Para el huésped 48A4, se plaquearon 10^{9} CFU en medio mínimo de maltosa suplementado sólo con leucina o medio mínimo de maltosa con suplementos completos. No se detectaron colonias para ningún organismo en ausencia del cultivo punteado.

Se realizaron diluciones seriadas de 10 veces en PBS del organismo auxotrófico para leucina 26G5 para representar un contaminante putativo. Se plaquearon un total de 0,1 ml las diluciones 10^{-6}, 10^{-7}, 10^{-8} y 10^{-9} junto con el organismo productor. Las placas se incubaron a 37ºC durante 48-72 h. Los resultados se muestran en la Tabla 5.

Los estudios de punteado con un auxotrofía por la leucina indican que el ensayo es tan sensible como puede esperarse de organismos punteados y plaqueados mediante siembra en césped sobre un organismo no utilizador. En el caso de que el organismo productor no necesite ser diluido, la sensibilidad es aproximadamente de un contaminante por cada 10^{9} células plaqueadas. Si es necesario, el organismo productor puede necesitar ser diluido para evitar la detección de falsos positivos (revertantes o supresores) y en este caso, la sensibilidad es del orden de un organismo contaminante por cada 10^{6} ó 10^{7} células plaqueadas. La complementación de un aminoácido como la leucina o una complementación más amplia que detectara la mayoría de cepas de E. coli auxotróficas produciría resultados
similares.

TABLA 5

4

5

Claims (6)

1. Procedimiento para analizar los contaminantes potenciales en un recipiente de cultivo utilizado para la fabricación de múltiples productos polipeptídicos, en donde los contaminantes potenciales son células huéspedes bacterianas, levaduras, o fúngicas que en la forma nativa utilizan carbohidratos, comprendiendo dicho procedimiento:

(a) cultivar en el recipiente una cepa de células huésped que utilice más de una fuente de carbohidratos como sustrato, pero que esté marcada genéticamente para que carezca de su capacidad nativa para utilizar al menos un carbohidrato como sustrato y que comprenda el ácido nucleico que codifica el polipéptido que se fabrica;

(b) plaquear una muestra aislada del cultivo de la etapa (a) en un medio de cultivo complementado con una fuente de carbohidratos que no es utilizada por las células huésped y sin ninguna otra fuente de carbohidratos;

(c) incubar las células plaqueadas a una temperatura y durante un tiempo suficientes para que cualquier colonia positiva pueda crecer a un nivel detectable; y

(d) detectar el crecimiento de colonias en medio de cultivo complementado.

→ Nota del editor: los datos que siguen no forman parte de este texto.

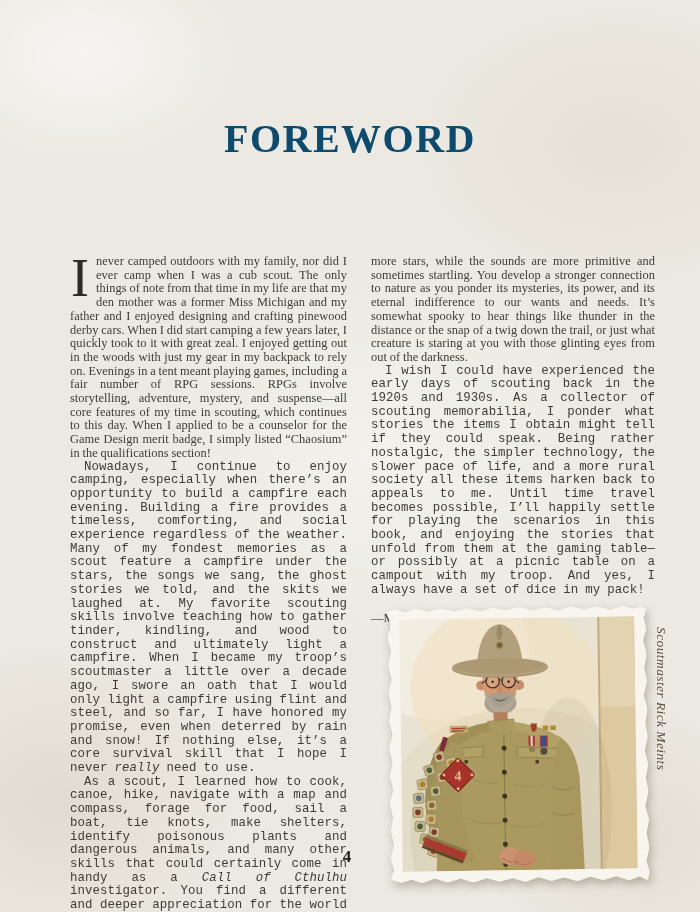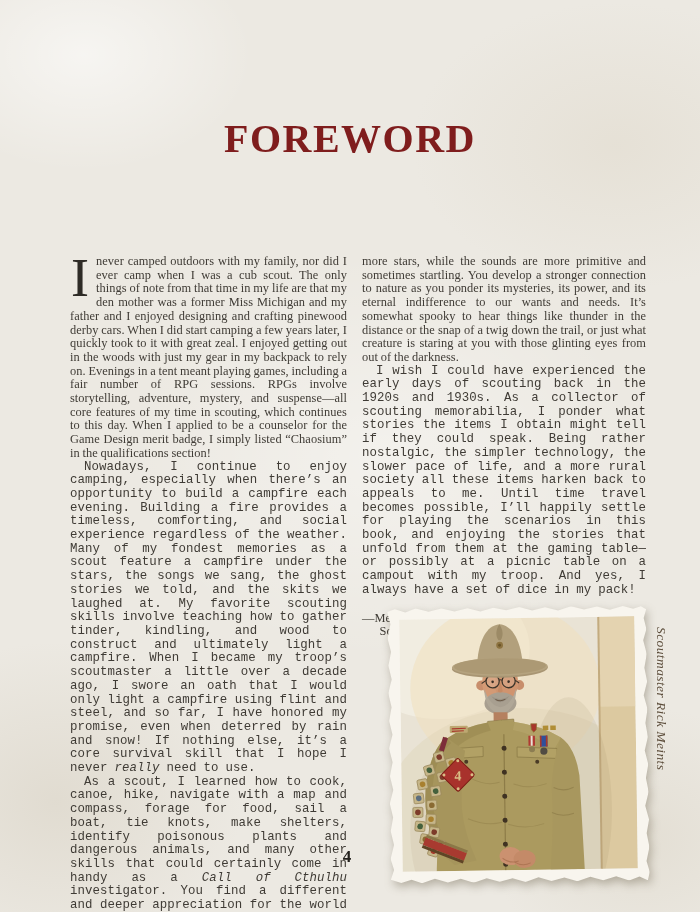"FOREWORD" .page-title { color: #7f1d1d -> #0c4a6e }
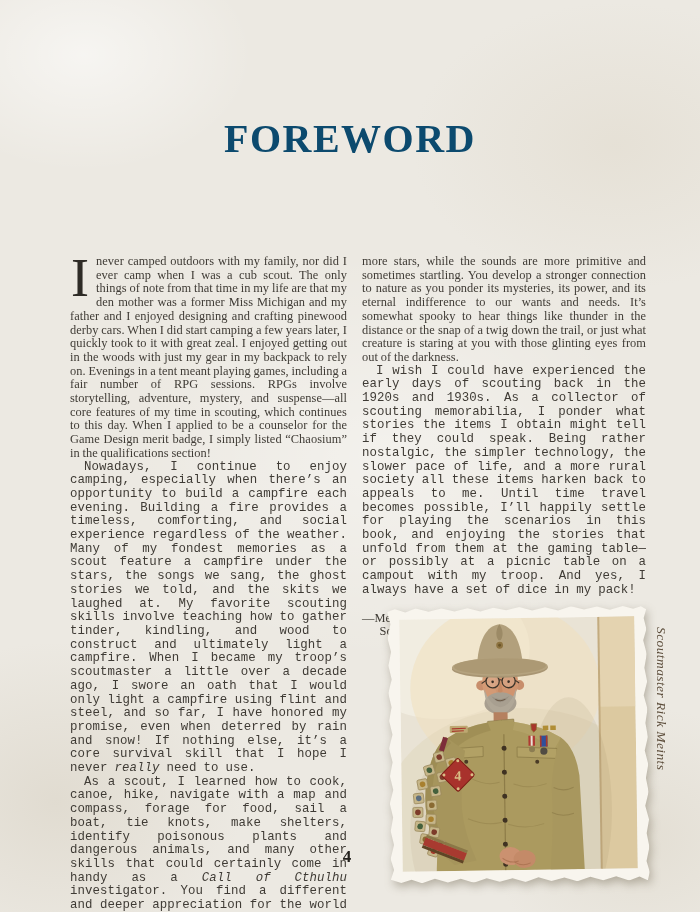"more stars, while the sounds" .col-right { left: 362px -> 371px }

2. Procedimiento de acuerdo con la reivindicación 1, en donde los contaminantes de las células hospedadoras y la cepa de las células hospedadoras son bacterias.

3. Procedimiento de acuerdo con la reivindicación 2, en donde los contaminantes de células hospedadoras y la cepa de células hospedadoras son E. coli.

4. Procedimiento de acuerdo con la reivindicación 1, en donde la sensibilidad es de aproximadamente 1 contaminante por cada 10^{6} células plaqueadas.

5. Procedimiento de acuerdo con la reivindicación 1, en donde la sensibilidad es de aproximadamente 1 contaminante por cada 10^{7} células plaqueadas.

6. Procedimiento de acuerdo con la reivindicación 1, en donde la sensibilidad es de aproximadamente 1 contaminante por cada 10^{9} células plaqueadas.